Born on the 19th of September, 1867, Arthur Rackham was one of 12 children, and would go on to a life as one of the foremost illustrators of books in the early twentieth century.

Rackham first found work as a clerk in a fire office in Westminster, London, and at the same time began to study his first love - art and illustration - at the renowned Lambeth School of Art. The Lambeth school had already become established as a hotbed for young talent, and supplied a number of artists to the nearby Royal Doulton pottery factory as illustrators.

Rackham worked at the fire office for a number of years before joining The Westminster Budget - a local newspaper - as a reporter and, crucially, an illustrator, and while sources differ on what was his first illustrated book, by 1893 he had illustrated a volume by the name of The Dolly Dialogues, which was based around the sketches of an author and artist named Anthony Hope. Hope would later become famous as the author of the influential novel The Prisoner of Zenda.

At this point in his life Rackham's career took an abrupt change, and the rest of his working days were spent illustrating books, for which he is remembered today.

Arthur Rackham married in 1903 - to Edyth Starkie - and this union would produce one child, a daughter named Barbara in 1908. By this time his illustrating career had taken off, with a fully illustrated version of Rip van Winkle being published in 1905, followed a year after by an edition named Peter Pan in Kensington Gardens that featured 50 coloured plates by Rackham, and in 1907 a publication of Alice's Adventures in Wonderland, the Lewis Carroll story for which he would achieve great and enduring fame as it went on to be a best seller.

Rackham had already won an award - a gold medal at the Milan International Exhibition - in 1906 for his illustrating work, and more would follow, while his work was to be exhibited on many occasions, including on one such at the legendary Louvre, the Paris museum.

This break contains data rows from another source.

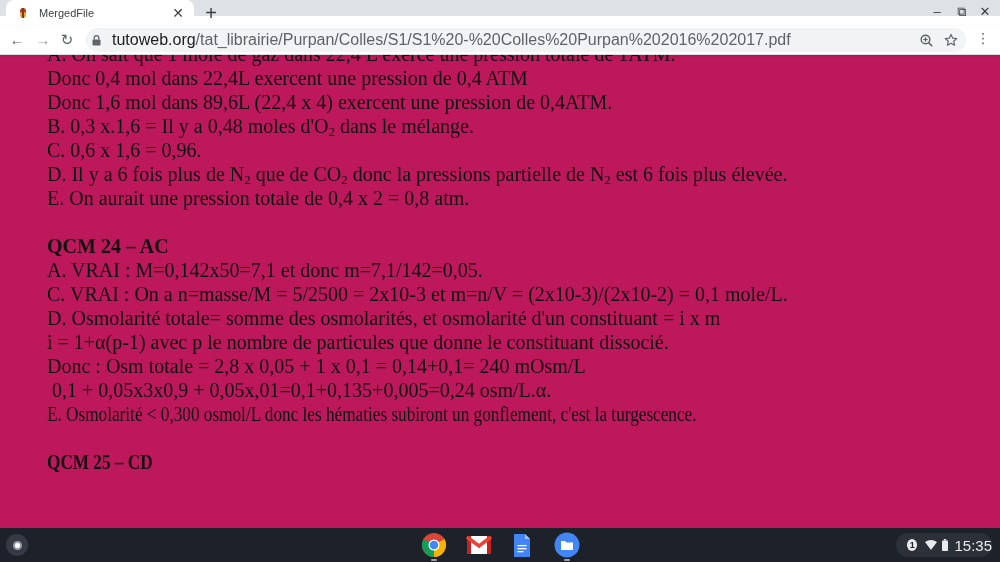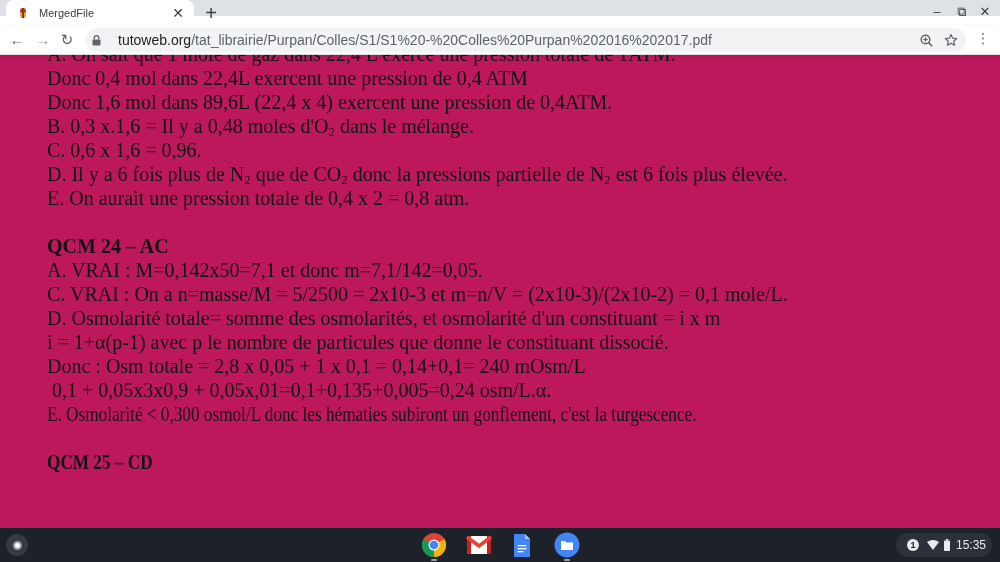--- a/index.html
+++ b/index.html
@@ -19,7 +19,7 @@
   .nav-btn { position:absolute; top:3px; width:22px; height:22px; line-height:22px; text-align:center; font-size:15px; color:#5f6368; cursor:pointer; }
   .omnibox { position:absolute; left:86px; top:2px; width:880px; height:24px; background:#f1f3f4; border-radius:12px; display:flex; align-items:center; }
   .lock { width:10px; margin-left:6px; display:flex; align-items:center; }
-  .url { font-size:14px; color:#5f6368; margin-left:16px; white-space:nowrap; }
+  .url { font-size:16px; color:#5f6368; margin-left:10px; white-space:nowrap; }
   .url .host { color:#202124; }
   .omni-icon { position:absolute; top:4px; width:16px; height:16px; display:flex; align-items:center; justify-content:center; color:#5f6368; cursor:pointer; }
   .menu-dots { position:absolute; left:976px; top:30px; width:12px; text-align:center; font-size:14px; color:#5f6368; cursor:pointer; z-index:3; }

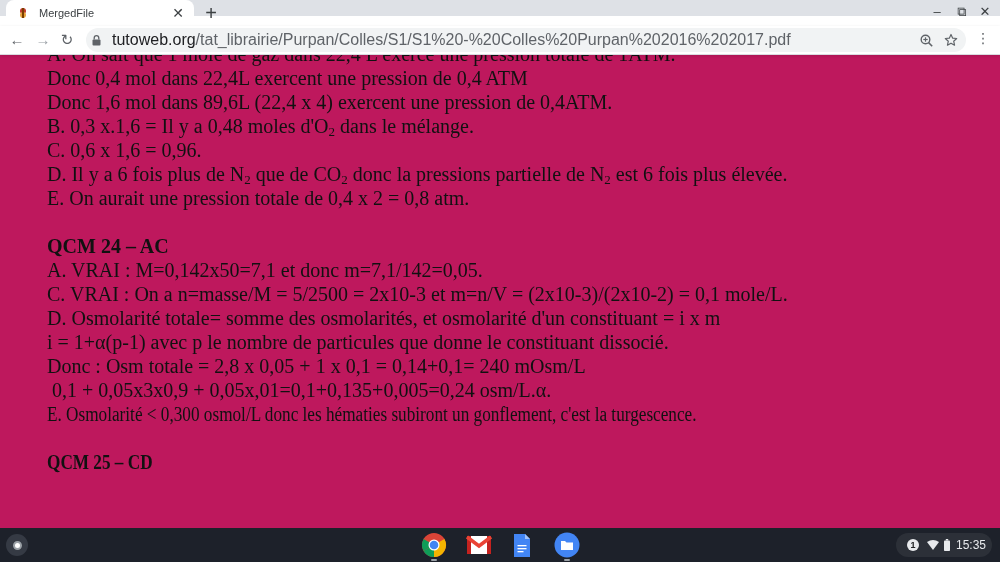--- a/index.html
+++ b/index.html
@@ -41,7 +41,7 @@
   .running { position:absolute; bottom:-3px; left:50%; width:6px; height:2px; margin-left:-3px; background:#9aa0a6; border-radius:1px; }
   .tray { position:absolute; left:896px; top:5px; width:96px; height:24px; border-radius:12px; background:#2c3038; display:flex; align-items:center; cursor:pointer; }
   .notif { width:12px; height:12px; border-radius:50%; background:#e8eaed; color:#202124; font-size:9px; font-weight:bold; text-align:center; line-height:12px; margin-left:11px; }
-  .clock { color:#e8eaed; font-size:12px; margin-left:6px; }
+  .clock { color:#e8eaed; font-size:15px; margin-left:6px; }
 </style>
 </head>
 <body>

In 1908 Rackham had illustrated an edition of the Williams Shakespeare work A Midsummer Night's dream, to great acclaim, and the next year produced a memorable volume of Undine, another legendary tome that was enhanced by Rackham's talent.

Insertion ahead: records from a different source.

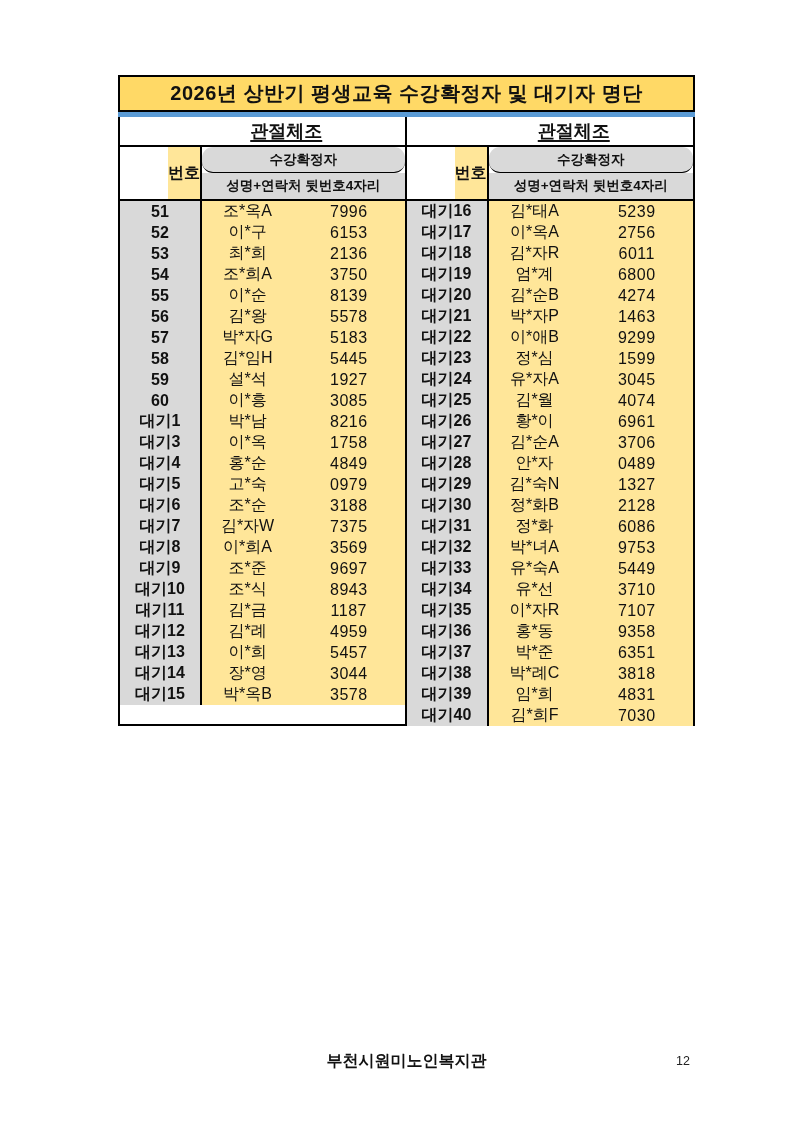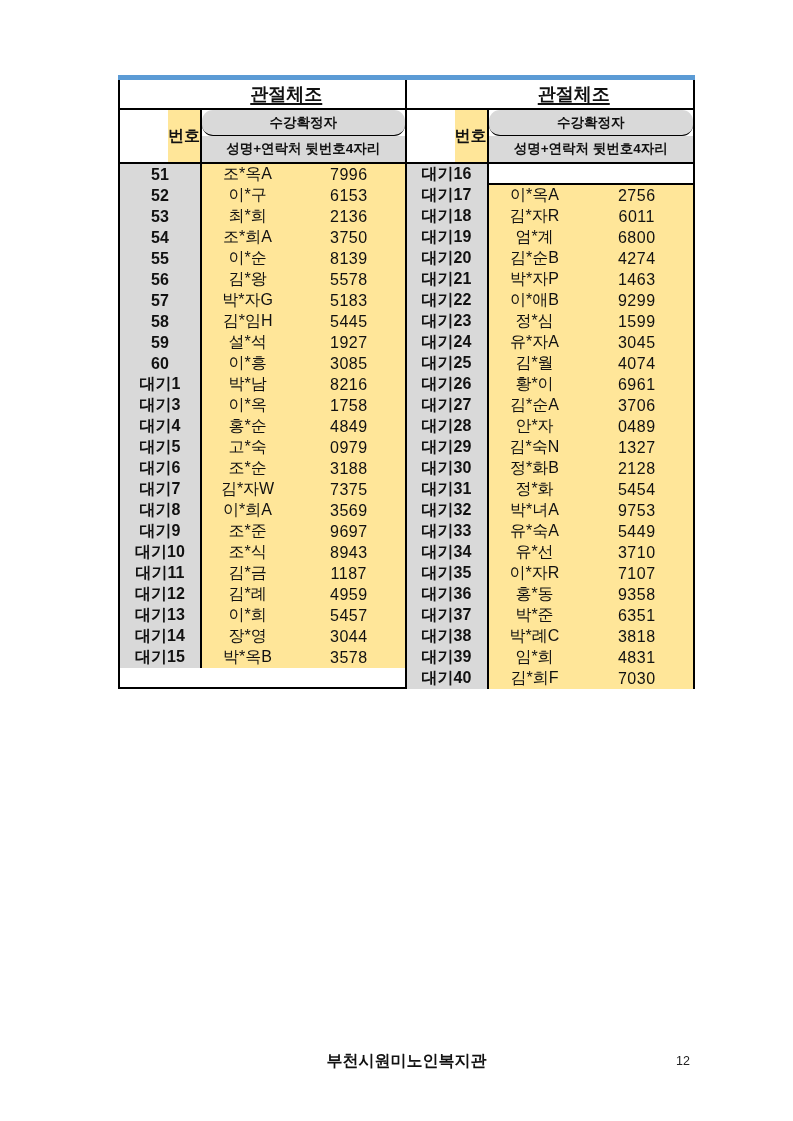--- a/index.html
+++ b/index.html
@@ -105,6 +105,7 @@
 
   <div class="roster">
 
+    <div class="title-bar">2026년 상반기 평생교육 수강확정자 및 대기자 명단</div>
     <div class="accent-bar"></div>
 
     <div class="tables">

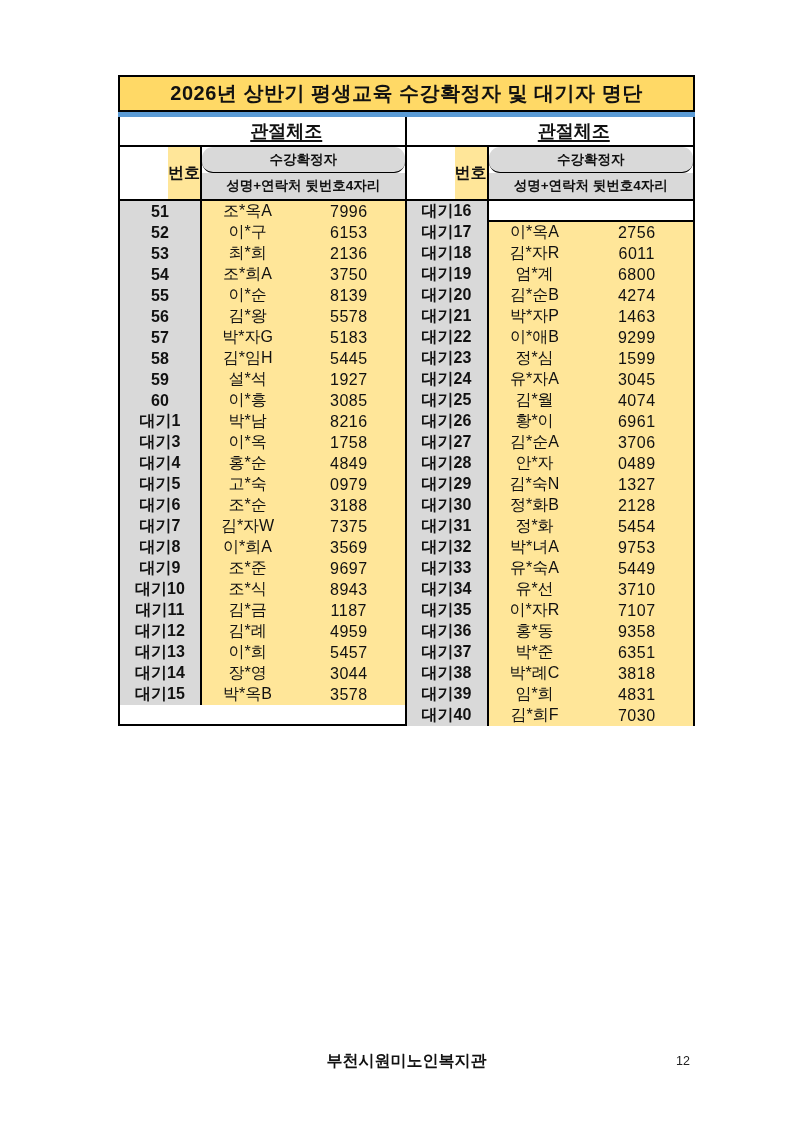--- a/index.html
+++ b/index.html
@@ -303,6 +303,10 @@
         <div id="right-tbody">
             <div class="trow">
               <div class="cell-no">대기16</div>
+              <div class="cell-data">
+                <span class="name">김*태A</span>
+                <span class="digits">5239</span>
+              </div>
             </div>
             <div class="trow">
               <div class="cell-no">대기17</div>

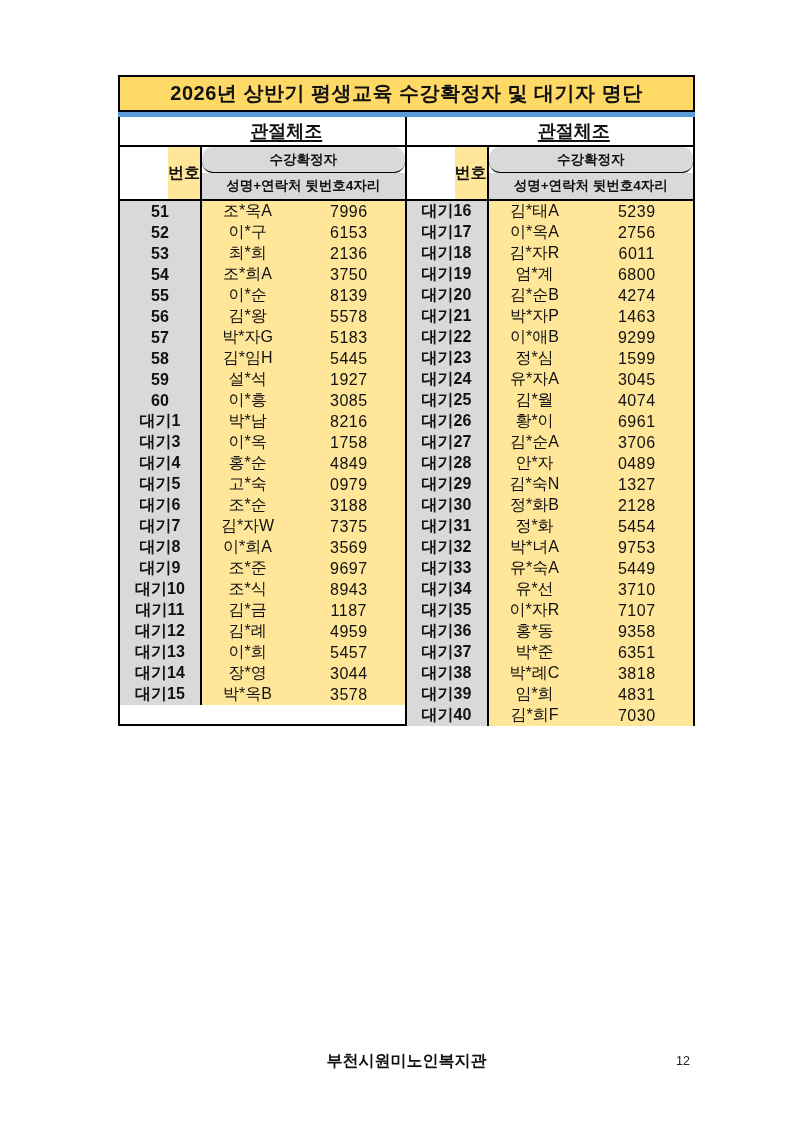--- a/index.html
+++ b/index.html
@@ -410,7 +410,7 @@
               <div class="cell-no">대기31</div>
               <div class="cell-data">
                 <span class="name">정*화</span>
-                <span class="digits">5454</span>
+                <span class="digits">6086</span>
               </div>
             </div>
             <div class="trow">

By now Arthur Rackham was much in demand as an illustrator, and worked on Der Ring des Nibelungen - a collection of German myths and legends plus an Alfred Pollard edition on King Arthur and the Knights of the Round Table, as well as a book of English fairy tales by the revered authoress Flora Annie Steele.

With another Shakespeare edition - The Tempest - among many more, and a now sought after illustrated version of Tales and Mystery and Imagination by Edgar Allen Poe among his later works, Rackham had easily become established as the leading figure in UK book illustration.

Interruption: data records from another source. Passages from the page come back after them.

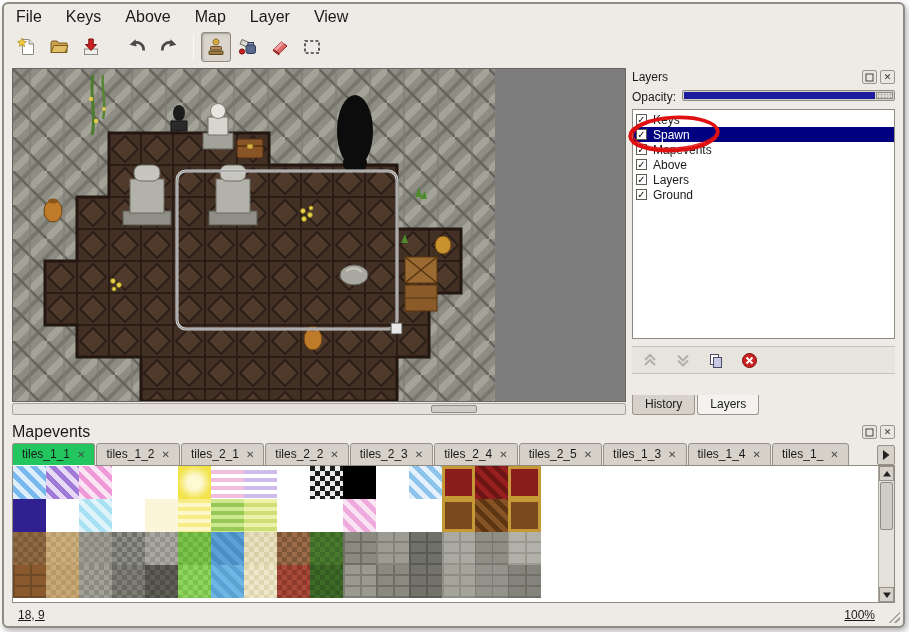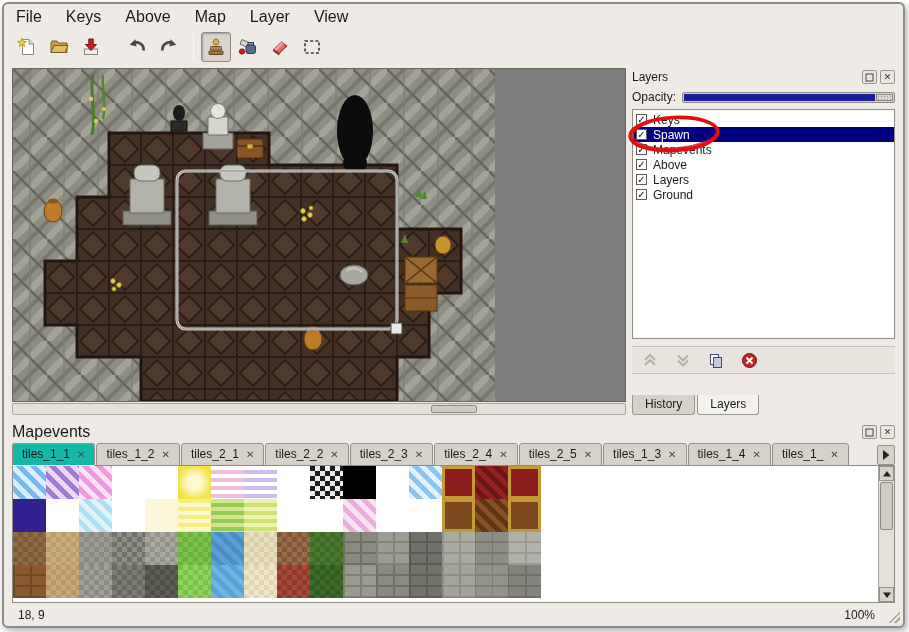--- a/index.html
+++ b/index.html
@@ -35,7 +35,7 @@
   .panel-title { flex: 1; }
   .panel-btn { width: 15px; height: 14px; border: 1px solid #9a968d; background: #e9e6e0; border-radius: 2px;
                display: flex; align-items: center; justify-content: center; font-size: 9px; color: #333; margin-left: 3px; }
-  .opacity-row { display: flex; align-items: center; gap: 6px; margin: 4px 0 5px; }
+  .opacity-row { display: flex; align-items: flex-start; gap: 6px; margin: 4px 0 5px; }
   .slider { flex: 1; height: 11px; border: 1px solid #8f8b83; background: #d6d2ca; border-radius: 2px; position: relative; }
   .sfill { position: absolute; left: 1px; top: 1px; bottom: 1px; background: var(--opfill, #1c1c9e); }
   .shandle { position: absolute; right: 1px; top: 1px; bottom: 1px; width: 17px; background: #d9d6cf;

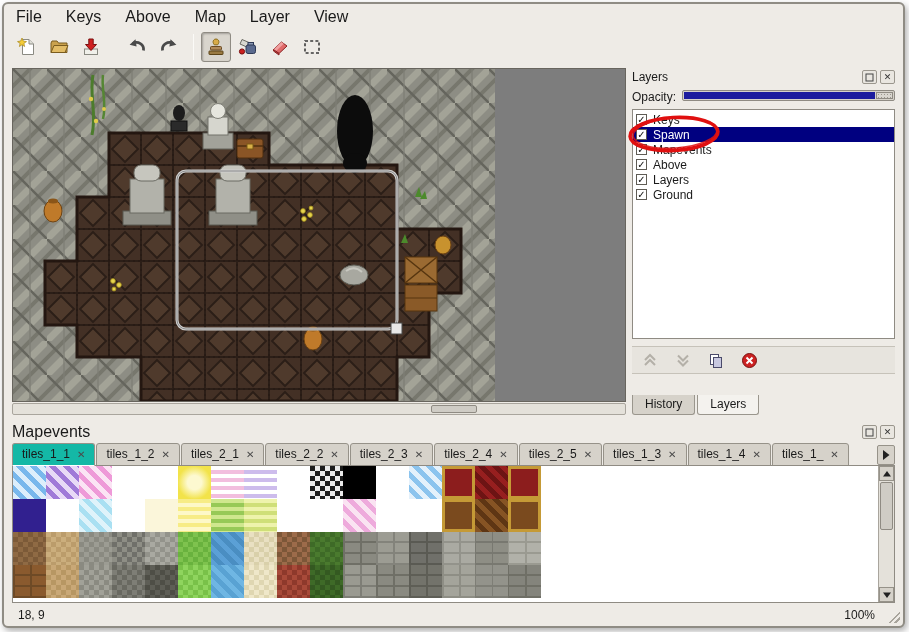--- a/index.html
+++ b/index.html
@@ -60,7 +60,7 @@
   .ts-tabs { display: flex; align-items: flex-end; height: 23px; position: relative; padding-right: 22px; overflow: hidden; margin-top: 2px; }
   .ts-tab { display: flex; align-items: center; gap: 7px; padding: 3px 9px 4px; background: #d6d2ca;
             border: 1px solid #969289; border-radius: 3px 3px 0 0; margin-right: 1px; font-size: 12px; white-space: nowrap; flex: none; }
-  .ts-tab.active { background: #14b8a6; border-bottom-color: #fff; position: relative; z-index: 3; }
+  .ts-tab.active { background: #22c55e; border-bottom-color: #fff; position: relative; z-index: 3; }
   .tab-close { font-size: 10px; color: #4a4a4a; }
   .ts-arrow { position: absolute; right: 0; bottom: 1px; width: 18px; height: 20px; background: #d6d2ca;
               border: 1px solid #969289; display: flex; align-items: center; justify-content: center; border-radius: 2px; }

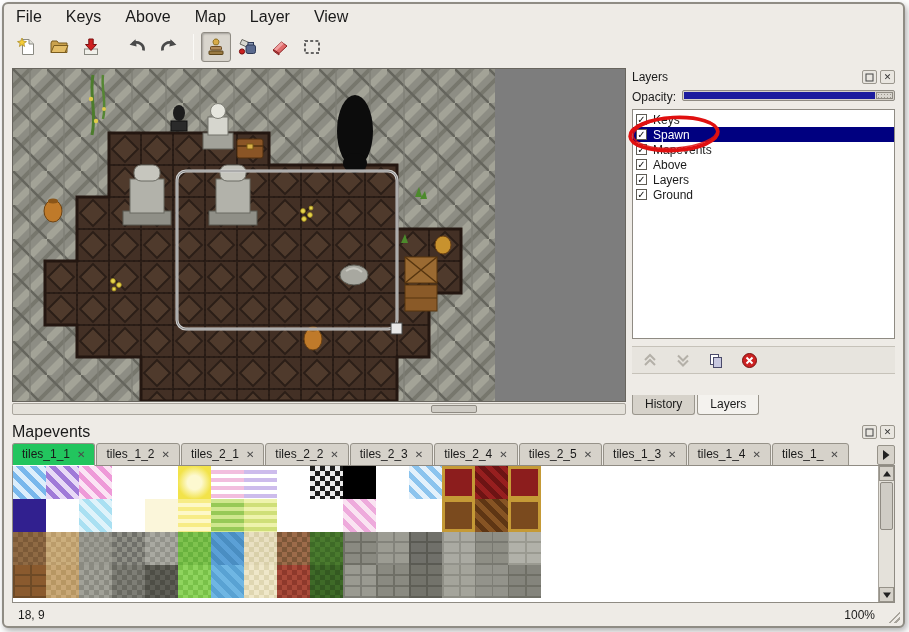--- a/index.html
+++ b/index.html
@@ -75,7 +75,7 @@
 
   
   .statusbar { flex: 1; display: flex; align-items: center; justify-content: space-between;
-               padding: 0 16px 0 14px; font-size: 12px; position: relative; }
+               padding: 0 16px 0 14px; font-size: 12px; position: relative; text-decoration: underline; }
   .zoom { margin-right: 12px; margin-left: 6px; }
   .grip { position: absolute; right: 3px; bottom: 3px; width: 13px; height: 13px;
           background: repeating-linear-gradient(135deg, transparent 0 2px, #a8a49c 2px 4px);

In addition to his illustrations Rackham also produced woodblock engravings -collected and sought after today - and his work is among the most revered in the illustrated book world today.

Arthur Rackhams work has had a profound influence on many later figures, especially in the world of film making where one director, the esteemed Guillermo del Toro, has cited Rackhams illustrations as a direct influence on designs for characters in his film Pan's Labyrinth, a fantasy production that would have lent itself ideally to Rackham's illustrations.

Arthur Rackham died on the 6th of September 1939, after a lengthy battle with cancer, leaving behind him a legacy that will keep his memory fresh in the annals of book illustration for evermore.